[<prev] [next>] [<thread-prev] [thread-next>] [day] [month] [year] [list]
Message-ID: <6604d787-1744-4acf-80c0-e428fee1677e@nvidia.com>
Date: Mon, 12 Jan 2026 22:12:23 +1100
From: Balbir Singh <balbirs@...dia.com>
To: Gregory Price <gourry@...rry.net>, linux-mm@...ck.org,
cgroups@...r.kernel.org, linux-cxl@...r.kernel.org
Cc: linux-doc@...r.kernel.org, linux-kernel@...r.kernel.org,
linux-fsdevel@...r.kernel.org, kernel-team@...a.com, longman@...hat.com,
tj@...nel.org, hannes@...xchg.org, mkoutny@...e.com, corbet@....net,
gregkh@...uxfoundation.org, rafael@...nel.org, dakr@...nel.org,
dave@...olabs.net, jonathan.cameron@...wei.com, dave.jiang@...el.com,
alison.schofield@...el.com, vishal.l.verma@...el.com, ira.weiny@...el.com,
dan.j.williams@...el.com, akpm@...ux-foundation.org, vbabka@...e.cz,
surenb@...gle.com, mhocko@...e.com, jackmanb@...gle.com, ziy@...dia.com,
david@...nel.org, lorenzo.stoakes@...cle.com, Liam.Howlett@...cle.com,
rppt@...nel.org, axelrasmussen@...gle.com, yuanchu@...gle.com,
weixugc@...gle.com, yury.norov@...il.com, linux@...musvillemoes.dk,
rientjes@...gle.com, shakeel.butt@...ux.dev, chrisl@...nel.org,
kasong@...cent.com, shikemeng@...weicloud.com, nphamcs@...il.com,
bhe@...hat.com, baohua@...nel.org, yosry.ahmed@...ux.dev,
chengming.zhou@...ux.dev, roman.gushchin@...ux.dev, muchun.song@...ux.dev,
osalvador@...e.de, matthew.brost@...el.com, joshua.hahnjy@...il.com,
rakie.kim@...com, byungchul@...com, ying.huang@...ux.alibaba.com,
apopple@...dia.com, cl@...two.org, harry.yoo@...cle.com,
zhengqi.arch@...edance.com
Subject: Re: [RFC PATCH v3 0/8] mm,numa: N_PRIVATE node isolation for
device-managed memory
On 1/9/26 06:37, Gregory Price wrote:
> This series introduces N_PRIVATE, a new node state for memory nodes
> whose memory is not intended for general system consumption. Today,
> device drivers (CXL, accelerators, etc.) hotplug their memory to access
> mm/ services like page allocation and reclaim, but this exposes general
> workloads to memory with different characteristics and reliability
> guarantees than system RAM.
>
> N_PRIVATE provides isolation by default while enabling explicit access
> via __GFP_THISNODE for subsystems that understand how to manage these
> specialized memory regions.
>
I assume each class of N_PRIVATE is a separate set of NUMA nodes, these
could be real or virtual memory nodes?
> Motivation
> ==========
>
> Several emerging memory technologies require kernel memory management
> services but should not be used for general allocations:
>
> - CXL Compressed RAM (CRAM): Hardware-compressed memory where the
> effective capacity depends on data compressibility. Uncontrolled
> use risks capacity exhaustion when compression ratios degrade.
>
> - Accelerator Memory: GPU/TPU-attached memory optimized for specific
> access patterns that are not intended for general allocation.
>
> - Tiered Memory: Memory intended only as a demotion target, not for
> initial allocations.
>
> Currently, these devices either avoid hotplugging entirely (losing mm/
> services) or hotplug as regular N_MEMORY (risking reliability issues).
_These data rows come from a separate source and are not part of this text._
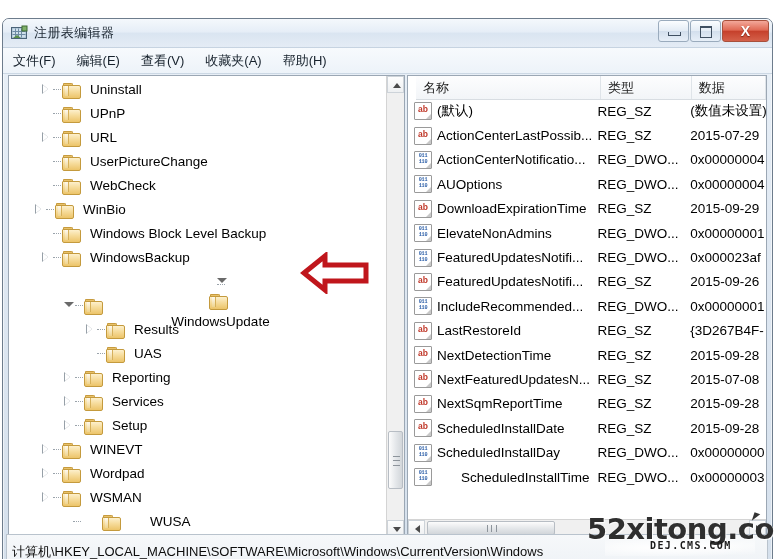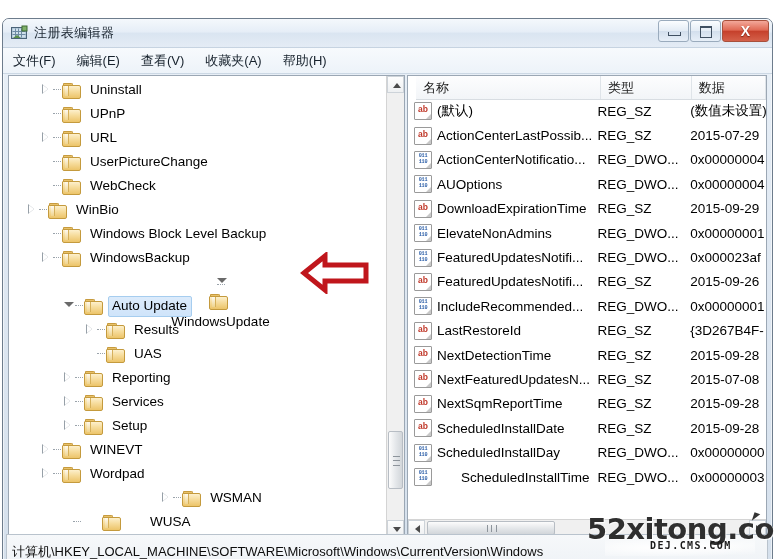--- a/index.html
+++ b/index.html
@@ -656,7 +656,7 @@
               </span>
               <span class="tlabel">WebCheck</span>
             </div>
-            <div class="tnode" style="padding-left: 16px;">
+            <div class="tnode" style="padding-left: 23px;">
               <span class="twist">
                 <span class="arrow-e"></span>
               </span>

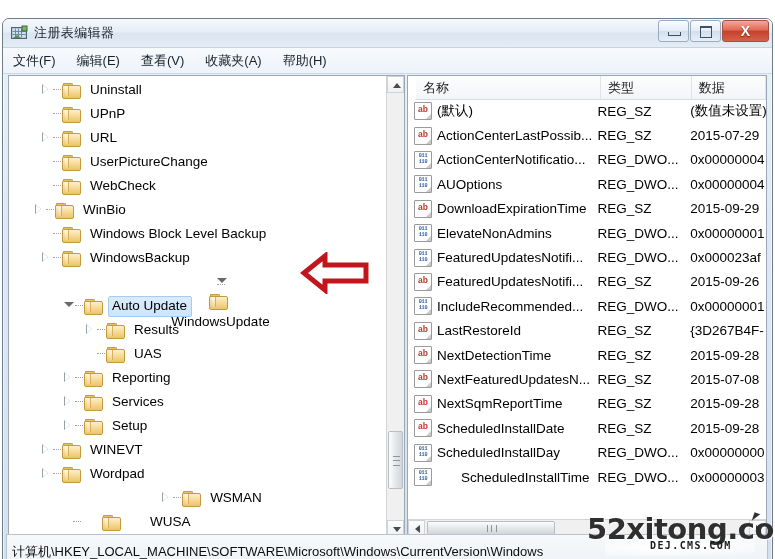--- a/index.html
+++ b/index.html
@@ -712,7 +712,6 @@
                 <span class="body"></span>
                 <span class="spine"></span>
               </span>
-              <span class="tlabel">Auto Update</span>
             </div>
             <div class="tnode" style="padding-left: 74px;">
               <span class="twist">

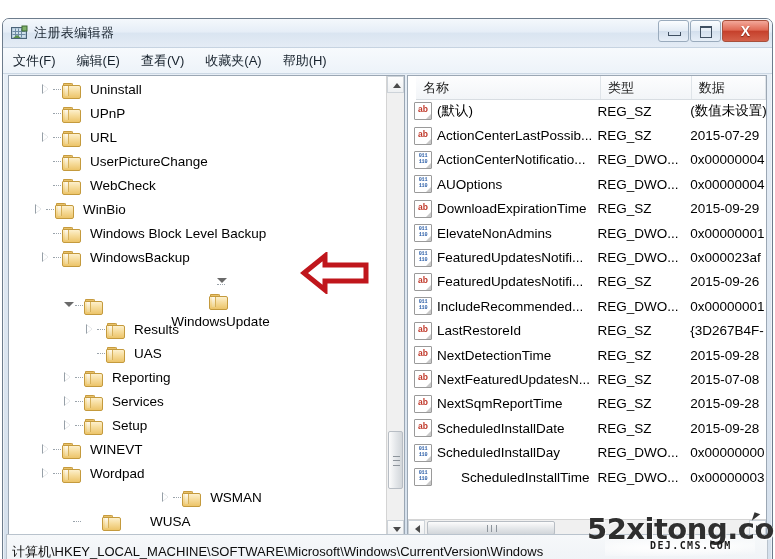--- a/index.html
+++ b/index.html
@@ -795,7 +795,7 @@
               </span>
               <span class="tlabel">Wordpad</span>
             </div>
-            <div class="tnode" style="padding-left: 30px; justify-content: center;">
+            <div class="tnode" style="padding-left: 30px;">
               <span class="twist">
                 <span class="arrow-e"></span>
               </span>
> N_PRIVATE solves this by creating an isolated node class.
>
> Design
> ======
>
> The series introduces:
>
> 1. N_PRIVATE node state (mutually exclusive with N_MEMORY)
We should call it N_PRIVATE_MEMORY
> 2. private_memtype enum for policy-based access control
> 3. cpuset.mems.sysram for user-visible isolation
> 4. Integration points for subsystems (zswap demonstrated)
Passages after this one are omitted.